The trial which opened on Monday October 23 at the Court of Justice of the European Union (CJEU) on the legality of the agreements concluded between Rabat and Brussels on fishing and agriculture, promises to be crucial for the future of the Euro-Moroccan partnership. The relationship between Rabat and Brussels was already erratic over the past year, notably due to allegations of corruption within the European Parliament. A negative judgment from the Strasbourg court would further weaken it by pushing Morocco to even more proactively expand its partnerships outside the European Union (EU).

This new legal adventure is part of a long battle started around ten years ago by the Polisario Front. The movement fighting for the independence of Western Sahara has continued to challenge the agreements between Europe and Morocco, arguing that their application to the Sahrawi territory contravened the provisions of international law.

The purpose of the hearings held on Monday and Tuesday is to rule on the double appeal filed by the European Commission and the European Council against the judgment of the Luxembourg court (first instance court) delivered on September 29, 2021. The latter had in effect “cancelled” two Euro-Moroccan trade agreements on agriculture and fishing on the grounds that they had ignored the “consent of the people of Western Sahara”.

The judgment was then hailed by the Polisario Front as a “triumphal victory”, while Morocco denounced it as “ideologically motivated”. As for the European executive, it was all the more disappointed as it had high ambitions for its strategic partnership with Morocco, the pivot of its neighborhood policy with the States of the Mediterranean basin. Hence the decision of the Commission and the Council – supported by France, Spain, Belgium and Hungary, who sent their own lawyers to the hearings – to challenge the judgment before the higher court, the CJEU.

The Polisario Front recognized as a “legal person”

However, the task promises to be delicate in view of European case law on the subject. “This is a dispute that has been building since 2012 and we are starting from the excellent foundations of the 2016 and 2018 judgments to take one more step and block these illegal agreements,” underlines Gilles Devers, the lawyer for the Polisario Front. In addition to the 2021 judgment, two previous judgments had in fact upheld the arguments of the independence movement.

In December 2016, the CJEU stated that the trade agreement on agriculture concluded between Morocco and the EU in the early 2000s could not automatically apply to Western Sahara, because the latter has a “status separate and distinct” due to its inclusion on the United Nations’ list of “Non-Self-Governing Territories”. The court added that Western Sahara, considered in its eyes as a “third party”, could only be covered by a Euro-Moroccan agreement if it expressed “consent”.

In February 2018, the CJEU was inspired by almost the same principles in another judgment, this time on a fishing agreement under which 128 European boats had been authorized by Morocco to fish in the fish-rich waters off the coast of Western Sahara. . The court had ruled that the “waters adjacent to the territory of Western Sahara” did not fall within “the sovereignty or jurisdiction of the Kingdom of Morocco”.

Faced with these two judgments, Rabat and Brussels had renegotiated the said agreements to expressly extend their application to Western Sahara and, in order to please the judge, had carried out “consultations of the populations concerned”.

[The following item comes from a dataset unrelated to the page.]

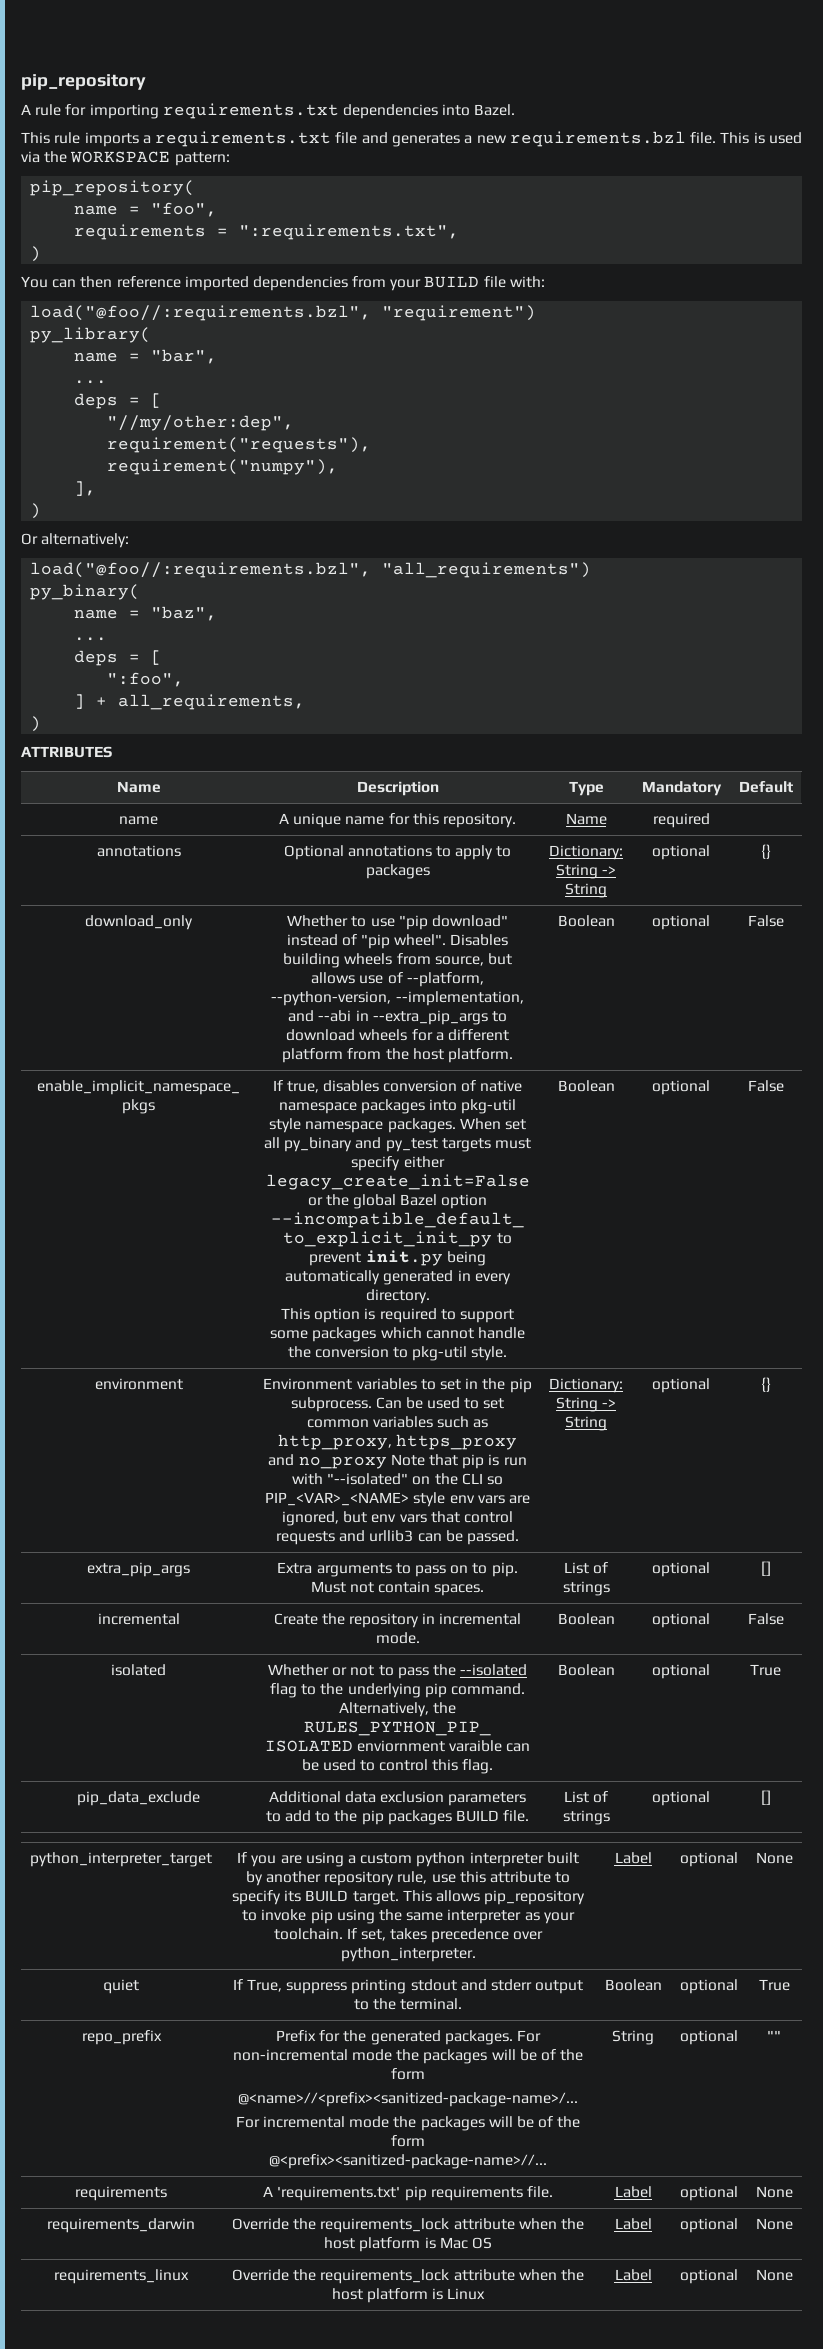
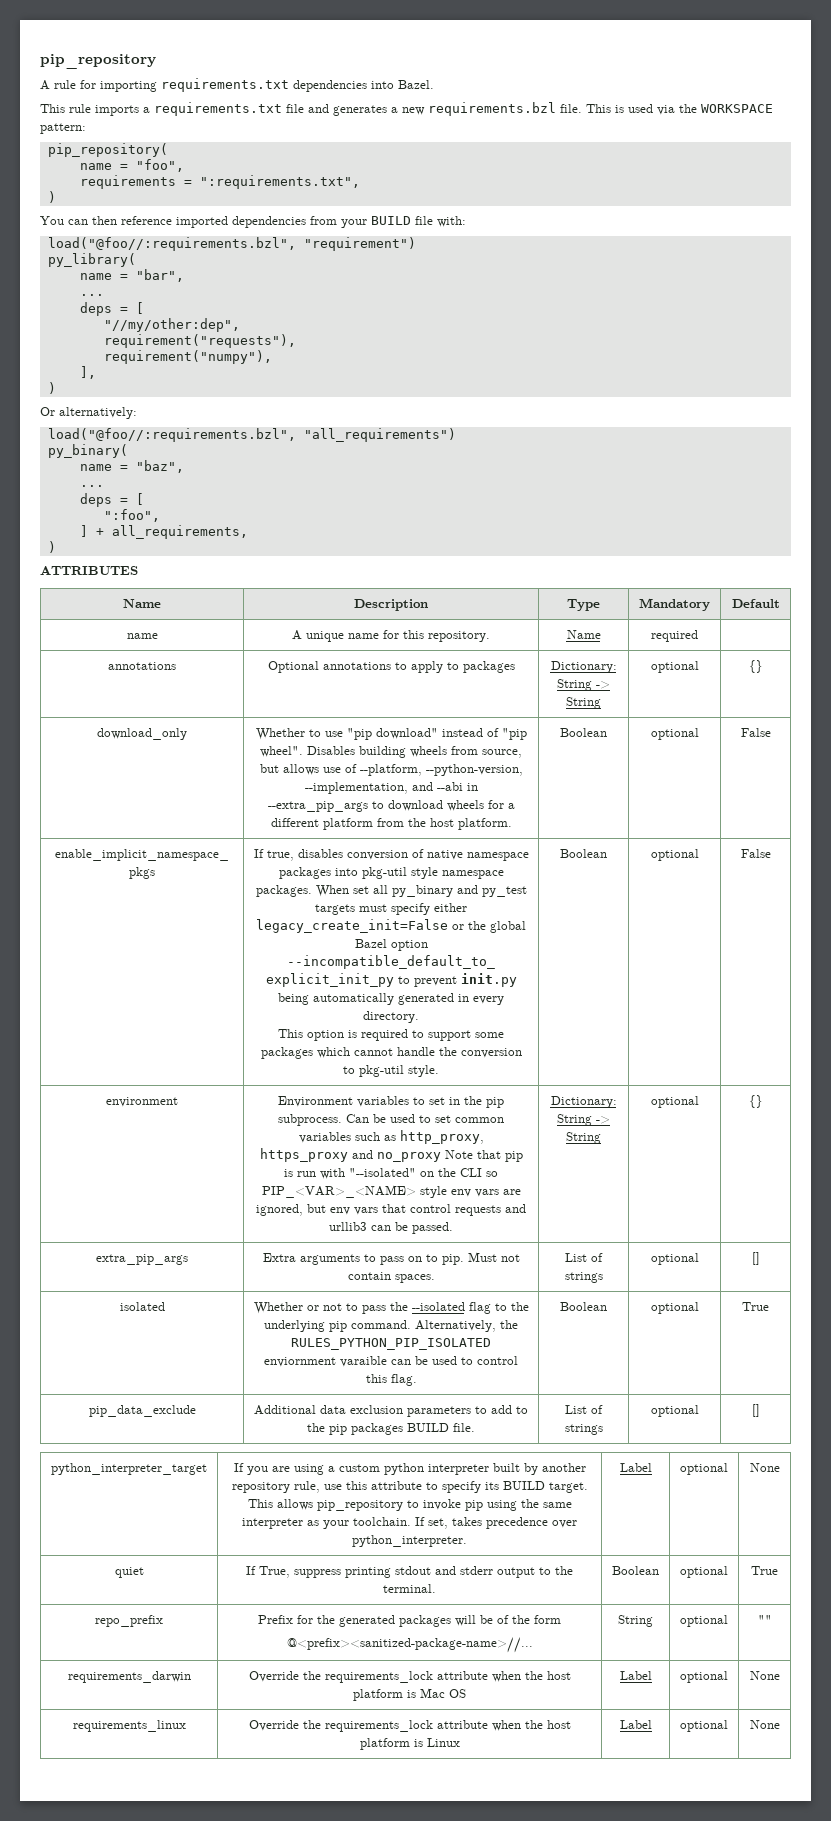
[97,1613,180,1625] [273,1613,522,1628] [375,1632,420,1644] [557,1613,615,1625] [652,1613,710,1628] [747,1613,784,1625] // incremental | Create the repository in incremental mode. | Boolean | optional | False -> (760, 1258) none
[444,2030,541,2045] [232,2049,584,2064] [391,2068,425,2080] [238,2092,578,2107] [235,2116,417,2128] packages. For non-incremental mode the packages will be of the form // @<name>//<prefix><sanitized-package-name>/... // For incremental mode the -> (395, 1621) none
[75,2186,167,2201] [263,2186,553,2201] [614,2186,652,2198] [679,2186,738,2201] [755,2186,793,2198] // requirements | A 'requirements.txt' pip requirements file. | Label | optional | None -> (772, 1619) none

The Polisario Front immediately filed an appeal against these amended agreements. The judgment of the Luxembourg court dated September 29, 2021 proved him essentially right. Not only does he establish the Polisario Front as a “legal person” endowed with “representativeness” giving it “the capacity to act before the Union judge”, but he considers that the “consultations” carried out in Western Sahara by the Moroccans and Europeans were devoid of the “free and authentic” character allowing the “consent of the people of Western Sahara” to be established.

In their double appeal examined Monday and Tuesday by the CJEU, the Council and the Commission contest in particular that the Polisario Front “possesses the capacity to take legal action” and that it can also “invoke the principle of self-determination” in this affair.

Negotiations with Japan, Russia and China

The court will take its time to examine the case. The Advocate General will deliver his conclusions on March 21, 2024, which suggests a final judgment around June. In the meantime, the Euro-Moroccan fisheries agreement, which expired on July 17, is not able to be renewed in the current legal uncertainty created by the contentious procedures. Spanish fishermen – who had 93 of the 128 licenses granted by Morocco to European boats – are the main victims. Madrid has already announced financial support for them.

In Morocco, the mood is one of disillusionment with a Europe mired in its internal contradictions and whose reliability is considered fragile. As if anticipating a judgment from the CJEU unfavorable to agreements with the EU, the Moroccan media have made much of the ongoing negotiations with Japan, Russia and China in recent months, in order to signal to Brussels that Rabat has of alternative solutions.